The cerebellum influences movements primarily by modifying the activity patterns of the upper motor neurons. Its primary function is to detect the difference, or "motor error," between an intended movement and the actual movement (6). One factor that can disrupt this function is the introduction of alcohol into the blood. When alcohol is consumed at a rate faster than it can be metabolized by the body, the function of most major brain structures is altered (4). The effect of alcohol on the cerebellum presents primarily as a loss of coordinated movement and balance along with an ataxic gait (1,4). It has been proposed that one of the main mechanisms by which alcohol affects the cerebellum is via increased GABAergic inhibition of cerebellar granule cells resulting from increased output of the neurotransmitter GABA from the Golgi cells (8, 9). Chronic alcohol consumption can leave long term effects on the cerebellum. These effects are mainly secondary to cerebellar degeneration, which can result in permanent gait ataxia and memory loss (4, 5). Further research on the effect of alcohol during the development of the cerebellum can be seen in children who have fetal alcohol syndrome. Consumption during pregnancy has been shown to lead to reduced size of the cerebellum causing poor coordination of movement.

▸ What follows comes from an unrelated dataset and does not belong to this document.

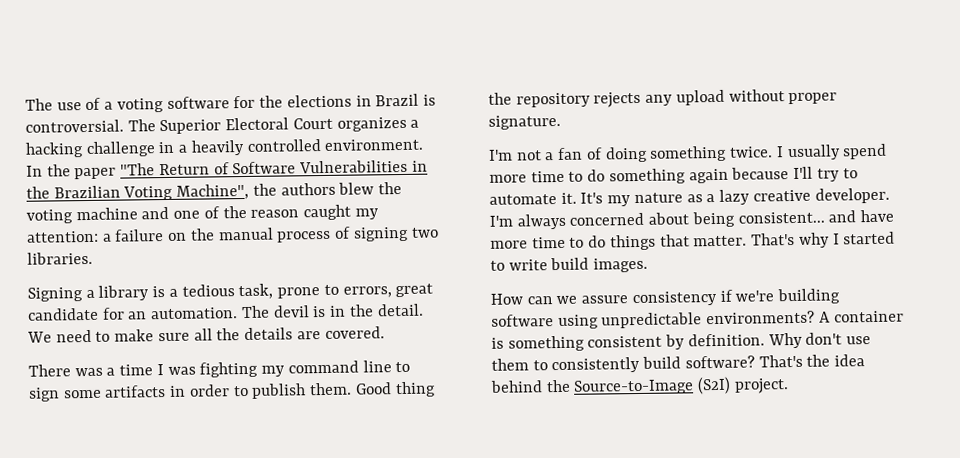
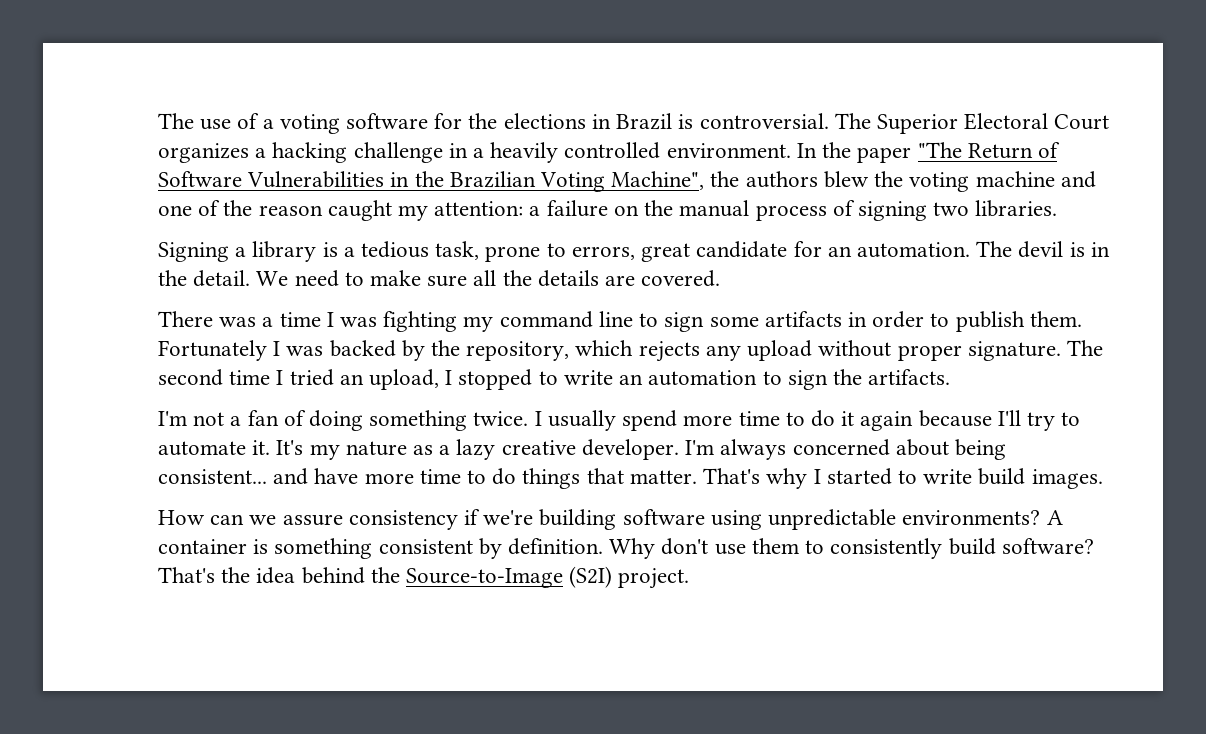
[354,381,436,398] [488,92,591,108] Good thing the repository -> [158,340,634,361] Fortunately I was backed by the repository, which
(561, 122) none -> [1066,340,1103,356] [158,369,951,390] The second time I tried an upload, I stopped to write an automation to sign the artifacts.
[608,168,686,185] something -> [841,411,855,426] it

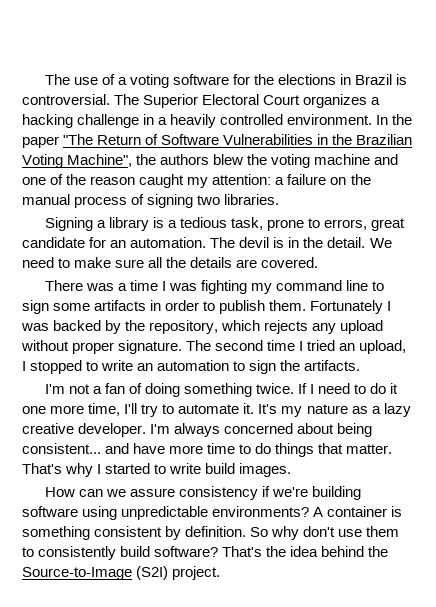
[534,410,992,431] I usually spend more time to do it again because -> [298,383,399,394] [22,403,121,416] If I need to do it one more time,
[609,538,656,559] Why -> [250,526,300,540] So why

Functions of the Cerebellum:

  1. Maintenance of balance and posture: The is important for making postural adjustments in order to maintain balance (2).
  2. Coordination of voluntary movements: coordinates the timing and force of the different muscles groups used during limb or body movement (2).
  3. Motor Learning: role in adapting and fine-tuning motor programs to make accurate movements through a trial-and- error process (2).
  4. Cognitive functions: involved in certain cognitive functions such as language (2).

Structure of the Cerebellum:


Cerebellar cortex: tissue that encase the deep nuclei and contain almost all of the neurons in the cerebellum (2).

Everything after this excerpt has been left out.